The industry, and regulatory agencies, will need to make some significant changes to realize the value of what Sachi is doing. That includes regulatory pathway for new kinds of drug development; the business models if drug development costs plummet; and the methods of drug manufacturing, particularly if you can manufacture up to 1,600 drugs at the same time without a dedicated line and with no retooling.
Changing Mindsets
The biggest risk Anushree sees? That many of the today’s players won’t be able to shift gears fast enough to keep up.
“The traditional drug development process focuses on risk reduction. Our approach switches the focus to impact maximization. With the ability to engage in rapid cycles of discovery, testing, learning and building, scientists no longer have to be afraid of the cost of failing,” says Anushree. “Creating a valuable drug for $10 billion is nice, but I’d rather deliver 100% biological impact at low cost and fast.”
Prashant noted that the move from academic to translational medicine required a dramatic change in thinking.

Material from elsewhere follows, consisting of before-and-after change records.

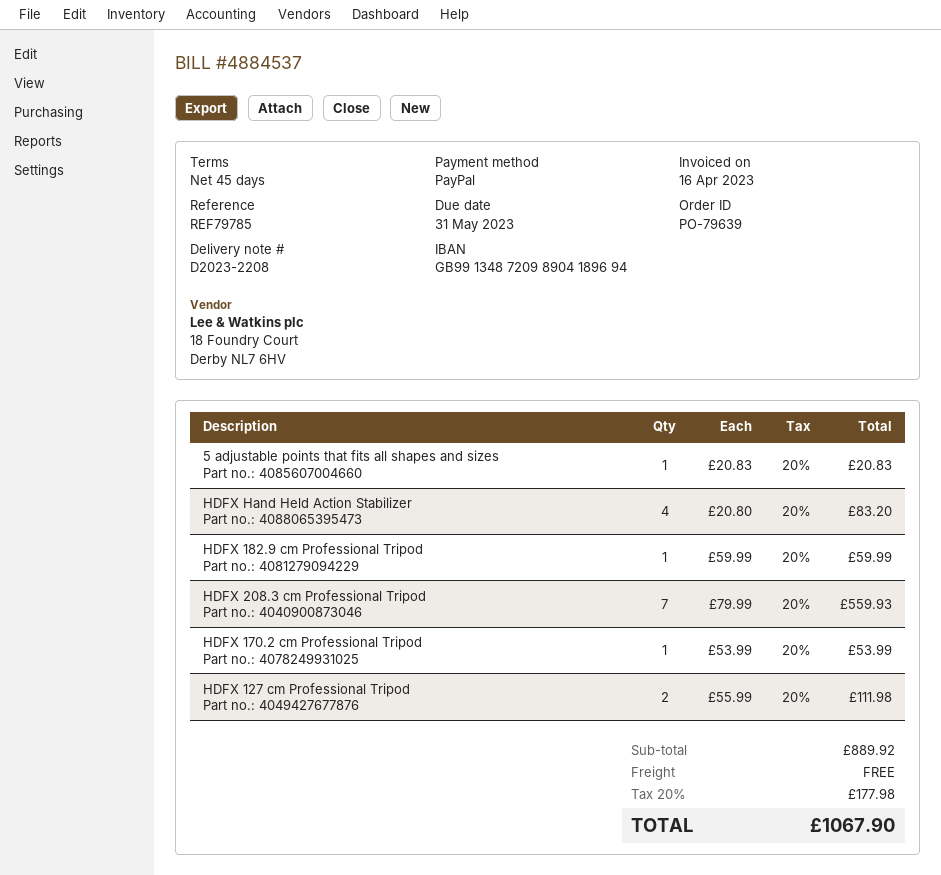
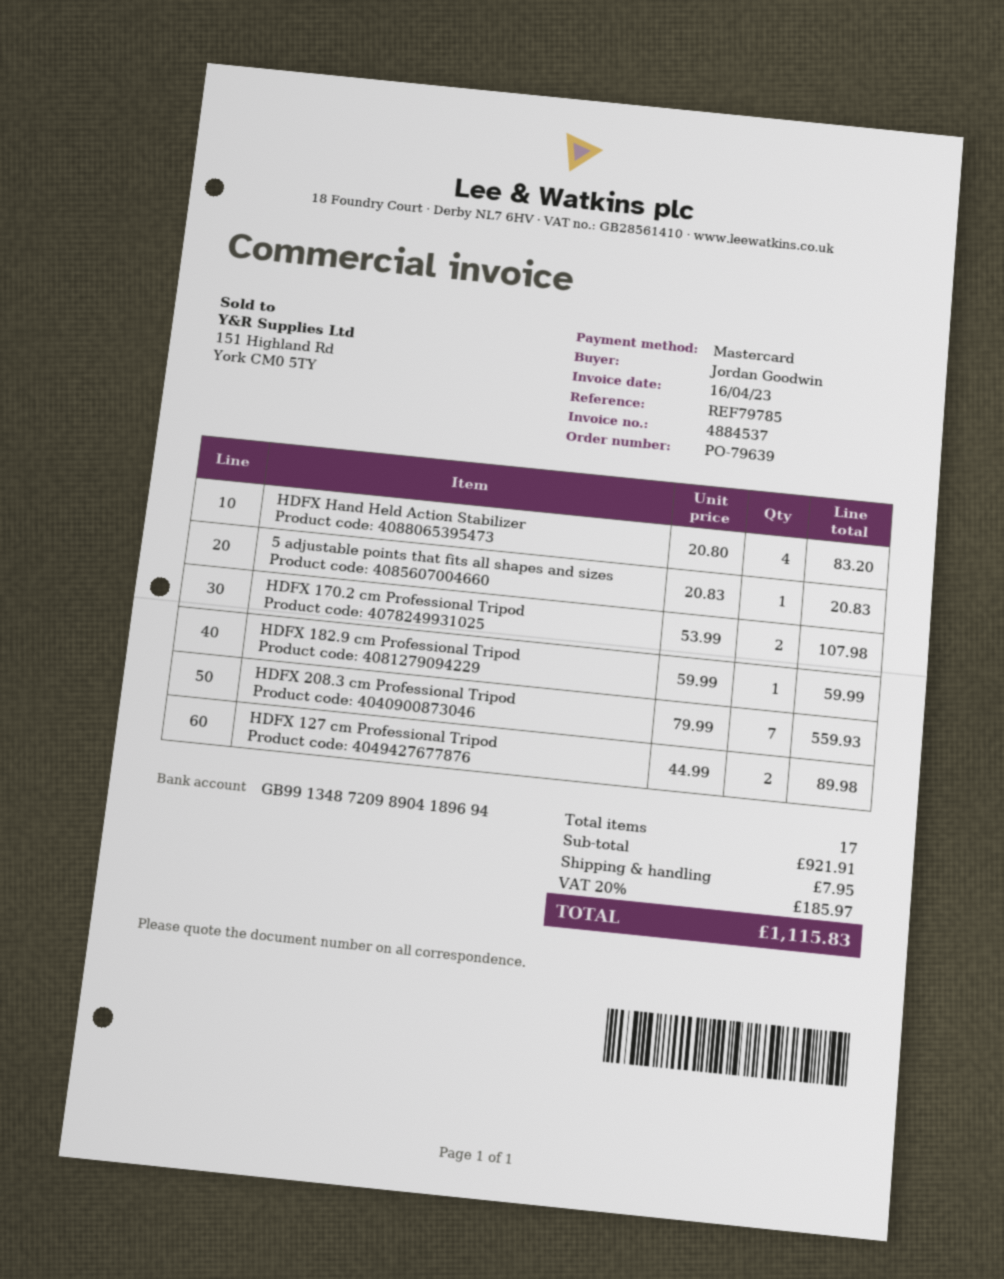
payment method: PayPal -> Mastercard
HDFX 170.2 cm Professional Tripod: 1 x 53.99 = 53.99 -> 2 x 53.99 = 107.98
HDFX 127 cm Professional Tripod: 2 x 55.99 = 111.98 -> 2 x 44.99 = 89.98
subtotal: 889.92 -> 921.91
shipping: 0.00 -> 7.95
tax: 20% = 177.98 -> 20% = 185.97
total: 1067.90 -> 1115.83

“In the lab, people work in a very linear way based on how the money is targeted; in a company, you’re in the middle of the ocean and need to chart a path out without a map,” he said. In industry, he can’t just work on the science while neglecting other functions such as business operations, human resources, finance.
Perhaps most important, at least to Sachi’s co-founders, you can no longer measure your success by publications – you can only meaningfully measure success by getting to market and having an impact on patients.
Anushree adds that having two small children has helped both founders switch mindset. The non-linear nature of parenting has helped them both use the pressure of managing career and family to become more flexible, less resistant to change, more open to new ways of getting things done. This has borne fruit for family and for their passion project, which is now garnering attention throughout industry.
Sachi has funded its work primarily through SBIR grants and other non-dilutive forms of funding. Even without big-name VC fund checks and the industry connections that come with them, Sachi says it will have its first drug ready for human testing in 2023, just three years after inception.
If it can achieve that goal, and continue to build a platform for fast, custom-manufactured precision genetic medicines, it would indeed represent a significant shift in drug discovery.